**Work to complete**
If a line in the data holds the string "licensed", list it.

**Records for the exercise**
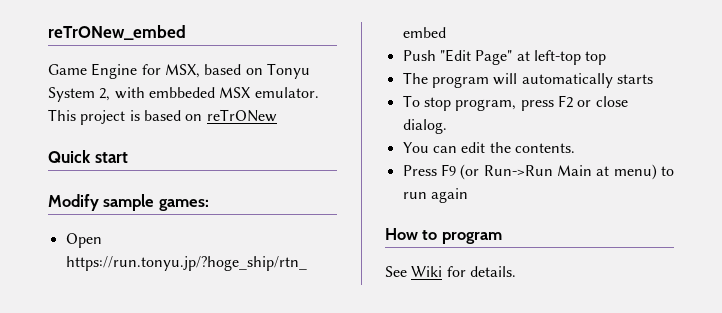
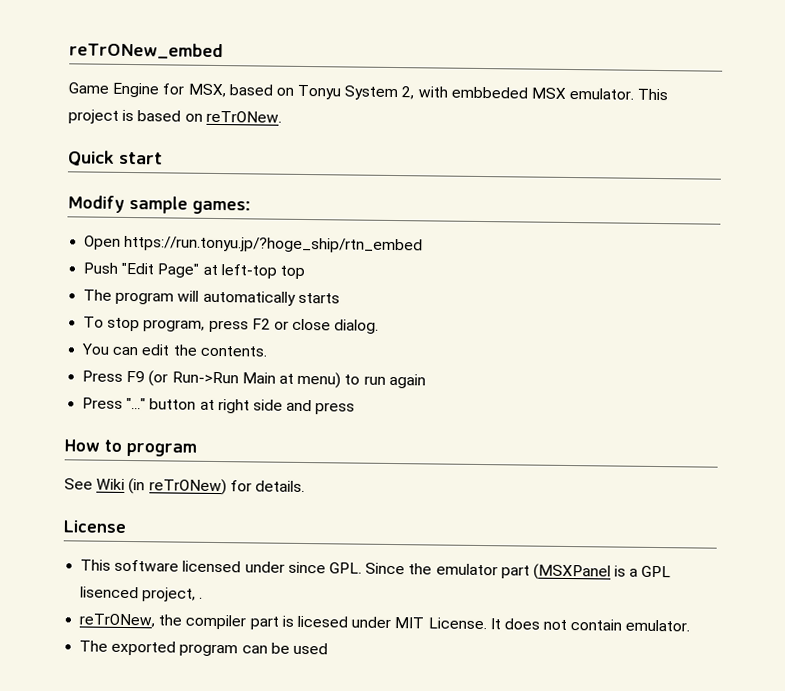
[206,109,277,122] reTrONew -> [205,110,282,123] reTrONew.
(468, 195) none -> [82,397,356,415] // Press "..." button at right side and press
(443, 271) none -> [128,478,227,496] (in reTrONew)
(516, 271) none -> [63,520,126,533] [80,559,672,581] [80,586,204,602] [79,613,691,632] [79,640,328,657] // License // This software licensed under since GPL. Since the emulator part (MSXPanel is a GPL lisenced project, . // reTrONew, the compiler part is licesed under MIT License. It does not contain emulator. // The exported program can be used

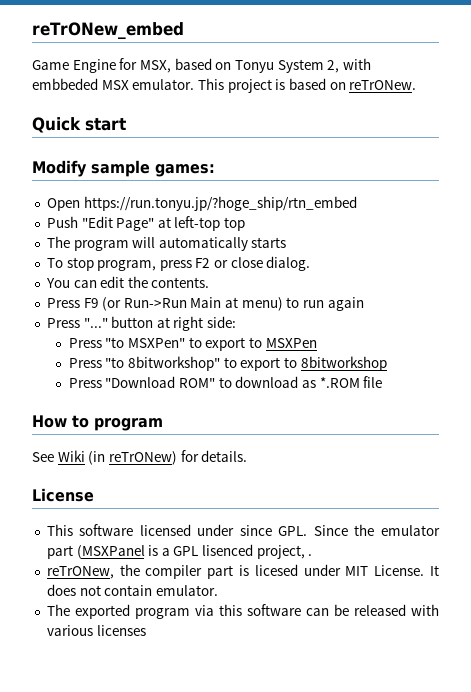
[252,399,356,415] side and press -> [207,316,237,328] [68,337,317,351] [68,356,387,371] [68,376,383,388] side: // Press "to MSXPen" to export to MSXPen // Press "to 8bitworkshop" to export to 8bitworkshop // Press "Download ROM" to download as *.ROM file
[241,642,328,655] can be used -> [194,604,439,616] [46,625,146,636] via this software can be released with various licenses

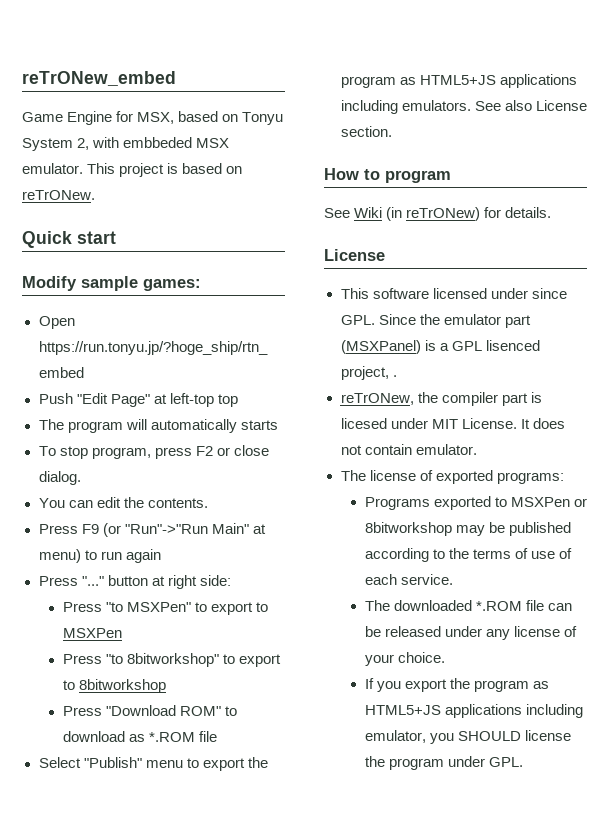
[123,297,222,308] Run->Run Main -> [124,523,249,534] "Run"->"Run Main"
(383, 382) none -> [38,757,268,771] [340,74,577,88] [340,100,587,114] [340,126,392,137] // Select "Publish" menu to export the program as HTML5+JS applications including emulators. See also License section.
[76,545,145,559] (MSXPanel -> [340,340,421,354] (MSXPanel)
[74,604,439,619] [46,625,146,636] exported program via this software can be released with various licenses -> [369,470,564,484] [364,496,587,510] [364,522,571,536] [364,548,572,562] [364,574,453,585] [364,600,572,611] [364,626,577,640] [364,652,445,666] [364,678,549,692] [364,704,583,718] [364,730,571,744] [364,756,523,770] license of exported programs: // Programs exported to MSXPen or 8bitworkshop may be published according to the terms of use of each service. // The downloaded *.ROM file can be released under any license of your choice. // If you export the program as HTML5+JS applications including emulator, you SHOULD license the program under GPL.

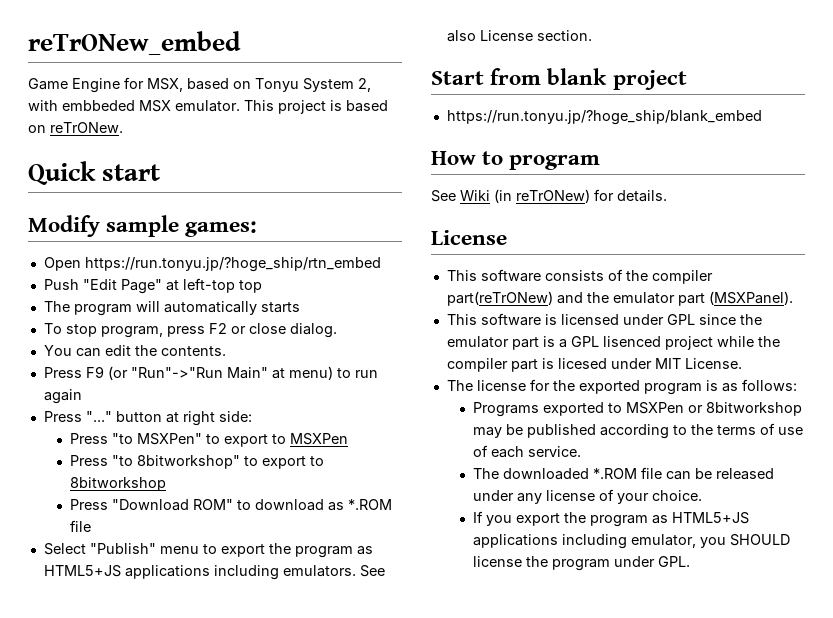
(392, 131) none -> [431,68,687,90] [446,110,762,125] // Start from blank project // https://run.tonyu.jp/?hoge_ship/blank_embed
[432,288,567,299] [340,314,531,328] [340,340,421,354] licensed under since GPL. Since the emulator part (MSXPanel) -> [544,269,713,284] [446,291,793,306] [446,313,762,326] [446,336,539,350] consists of the compiler part(reTrONew) and the emulator part (MSXPanel). // This software is licensed under GPL since the emulator part
[340,366,397,380] [340,393,414,405] project, . // reTrONew, -> [664,336,754,350] project while
[520,418,565,429] [340,444,477,455] [340,470,564,484] It does not contain emulator. // The license of exported programs: -> [446,379,797,395] // The license for the exported program is as follows:

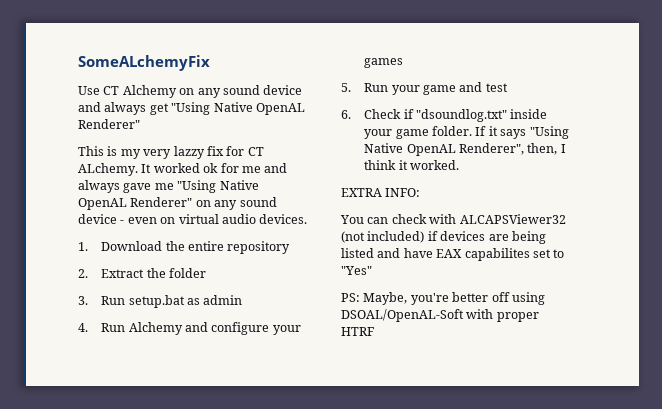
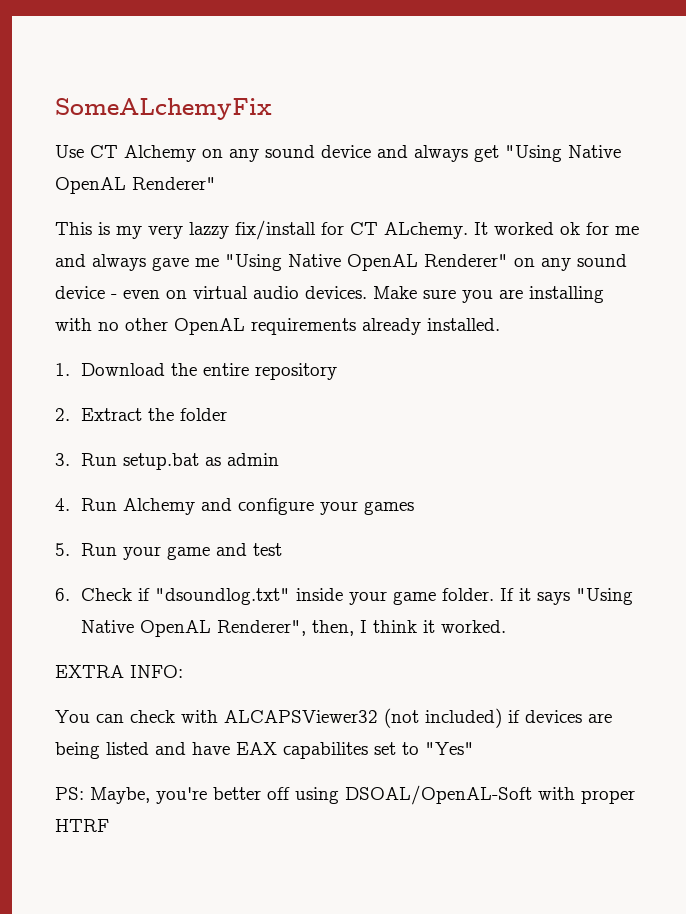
[206,146,224,156] fix -> [235,220,316,240] fix/install
(308, 219) none -> [373,286,604,303] [55,318,500,335] Make sure you are installing with no other OpenAL requirements already installed.

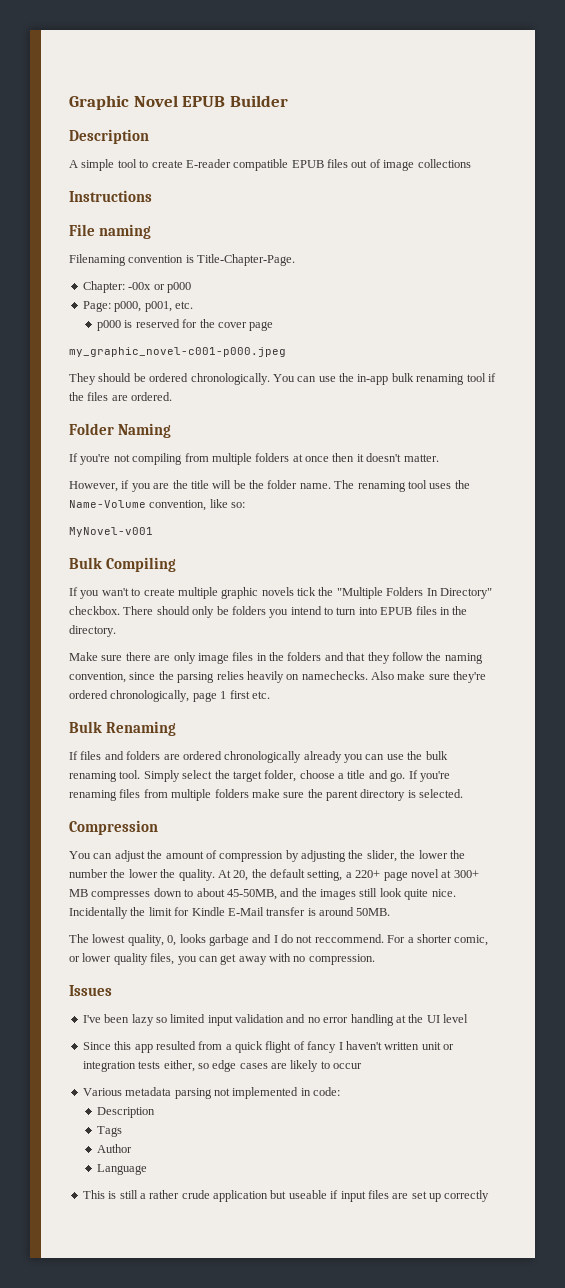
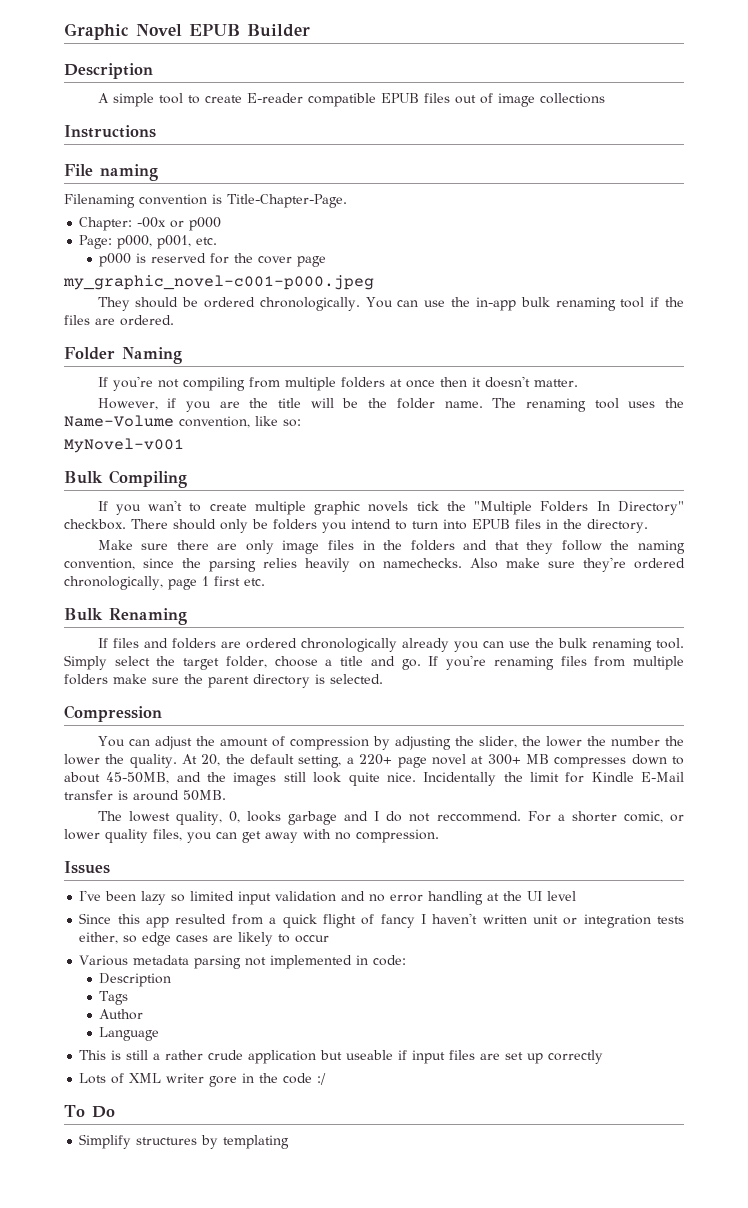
(490, 1196) none -> [79,1073,327,1087] [64,1105,115,1118] [79,1134,290,1149] // Lots of XML writer gore in the code :/ // To Do // Simplify structures by templating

**Exercise result**
(516, 271) none -> [63,520,126,533] [80,559,672,581] [80,586,204,602] [79,613,691,632] [79,640,328,657] // License // This software licensed under since GPL. Since the emulator part (MSXPanel is a GPL lisenced project, . // reTrONew, the compiler part is licesed under MIT License. It does not contain emulator. // The exported program can be used
[432,288,567,299] [340,314,531,328] [340,340,421,354] licensed under since GPL. Since the emulator part (MSXPanel) -> [544,269,713,284] [446,291,793,306] [446,313,762,326] [446,336,539,350] consists of the compiler part(reTrONew) and the emulator part (MSXPanel). // This software is licensed under GPL since the emulator part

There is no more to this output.